[Exercise aim] In the entries below, spot each line with the word "Диск" and copy it.

[Supplied material]
++++++

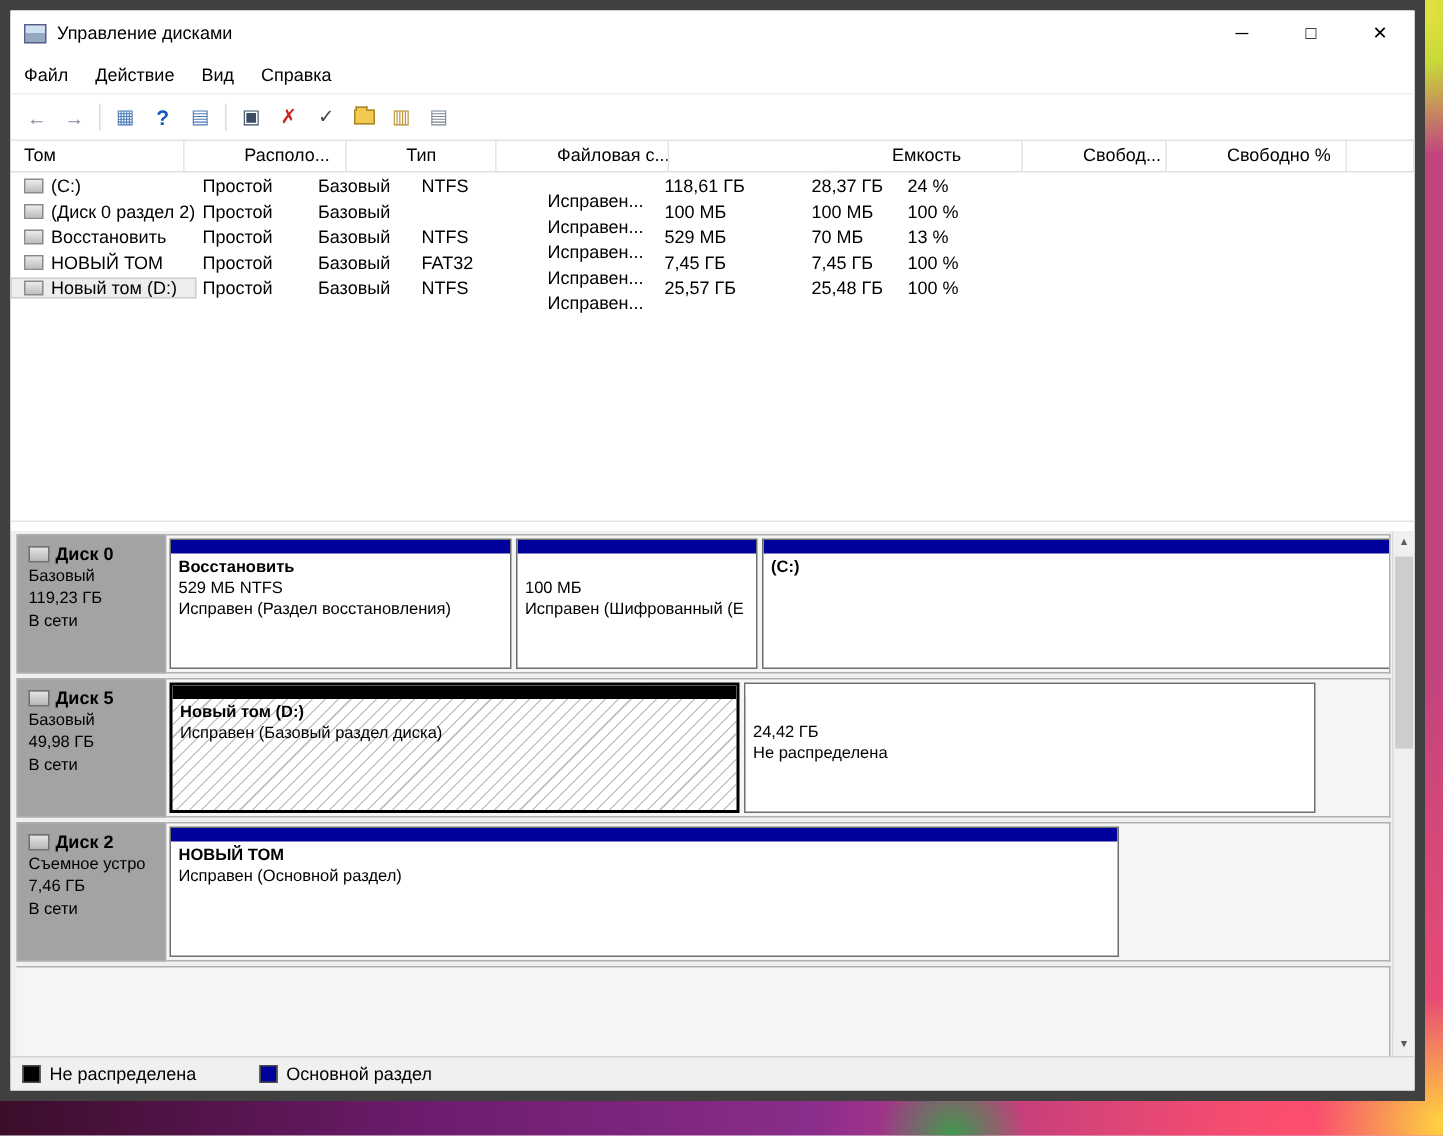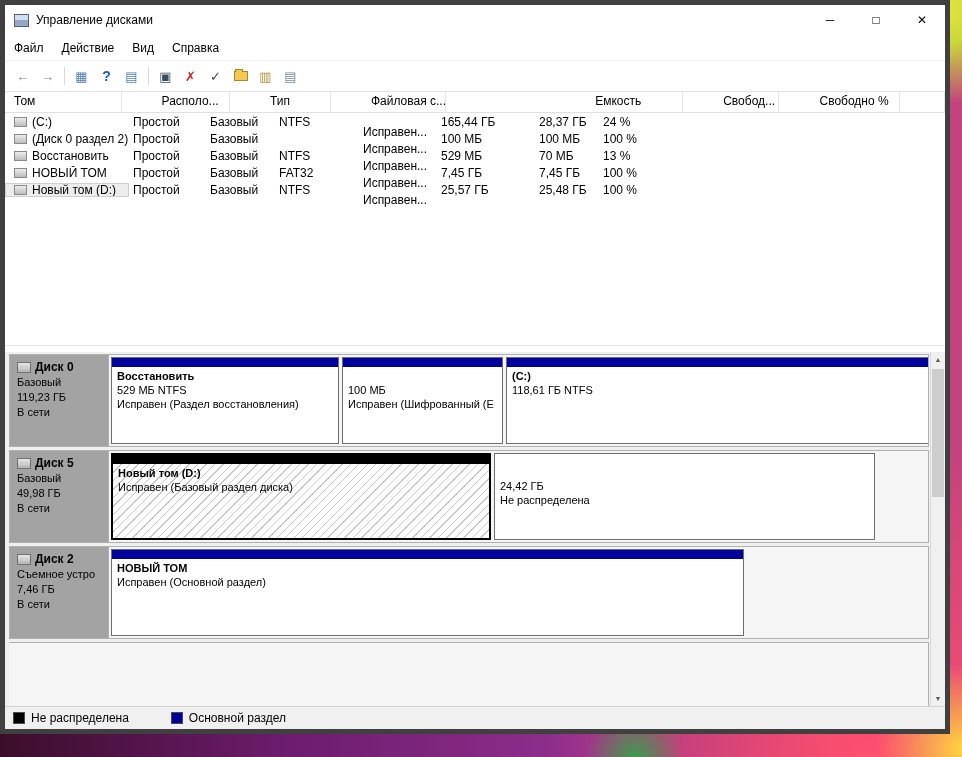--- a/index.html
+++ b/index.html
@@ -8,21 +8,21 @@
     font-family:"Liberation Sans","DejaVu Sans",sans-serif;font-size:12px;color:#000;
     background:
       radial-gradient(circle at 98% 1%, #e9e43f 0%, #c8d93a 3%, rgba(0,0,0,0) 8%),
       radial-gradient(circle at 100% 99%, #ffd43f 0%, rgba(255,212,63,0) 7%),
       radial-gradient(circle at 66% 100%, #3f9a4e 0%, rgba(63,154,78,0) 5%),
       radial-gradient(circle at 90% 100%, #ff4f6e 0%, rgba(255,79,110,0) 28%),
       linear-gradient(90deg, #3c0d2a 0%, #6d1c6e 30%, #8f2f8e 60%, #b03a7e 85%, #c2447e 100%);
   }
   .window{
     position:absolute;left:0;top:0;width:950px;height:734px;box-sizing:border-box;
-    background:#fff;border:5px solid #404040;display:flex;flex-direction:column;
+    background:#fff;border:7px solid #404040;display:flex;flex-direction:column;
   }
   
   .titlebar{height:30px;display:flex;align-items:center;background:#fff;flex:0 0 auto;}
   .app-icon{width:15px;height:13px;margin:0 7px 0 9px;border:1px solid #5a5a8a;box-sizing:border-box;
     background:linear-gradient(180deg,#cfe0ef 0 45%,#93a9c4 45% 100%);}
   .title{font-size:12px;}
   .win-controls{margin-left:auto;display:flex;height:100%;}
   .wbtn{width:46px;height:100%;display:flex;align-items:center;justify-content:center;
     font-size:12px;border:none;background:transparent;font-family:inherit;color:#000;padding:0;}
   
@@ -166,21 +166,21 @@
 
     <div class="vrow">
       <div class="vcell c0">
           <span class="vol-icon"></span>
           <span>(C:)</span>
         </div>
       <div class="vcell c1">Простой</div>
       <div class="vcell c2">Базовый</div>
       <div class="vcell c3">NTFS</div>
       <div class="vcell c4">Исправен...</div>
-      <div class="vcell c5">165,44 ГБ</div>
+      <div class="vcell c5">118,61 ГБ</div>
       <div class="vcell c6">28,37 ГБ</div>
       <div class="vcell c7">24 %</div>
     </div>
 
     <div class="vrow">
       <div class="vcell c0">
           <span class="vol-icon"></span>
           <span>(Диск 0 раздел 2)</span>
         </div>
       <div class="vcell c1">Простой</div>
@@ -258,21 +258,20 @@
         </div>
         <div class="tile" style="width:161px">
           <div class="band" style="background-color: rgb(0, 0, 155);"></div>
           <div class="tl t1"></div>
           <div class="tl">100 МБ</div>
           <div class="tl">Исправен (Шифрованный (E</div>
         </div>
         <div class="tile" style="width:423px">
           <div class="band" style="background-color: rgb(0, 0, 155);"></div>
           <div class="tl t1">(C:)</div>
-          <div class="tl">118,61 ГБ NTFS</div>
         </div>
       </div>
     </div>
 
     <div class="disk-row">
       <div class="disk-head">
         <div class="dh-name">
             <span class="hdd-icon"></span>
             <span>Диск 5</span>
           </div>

++++++

[Worked solution]
           <span>(Диск 0 раздел 2)</span>
             <span>Диск 5</span>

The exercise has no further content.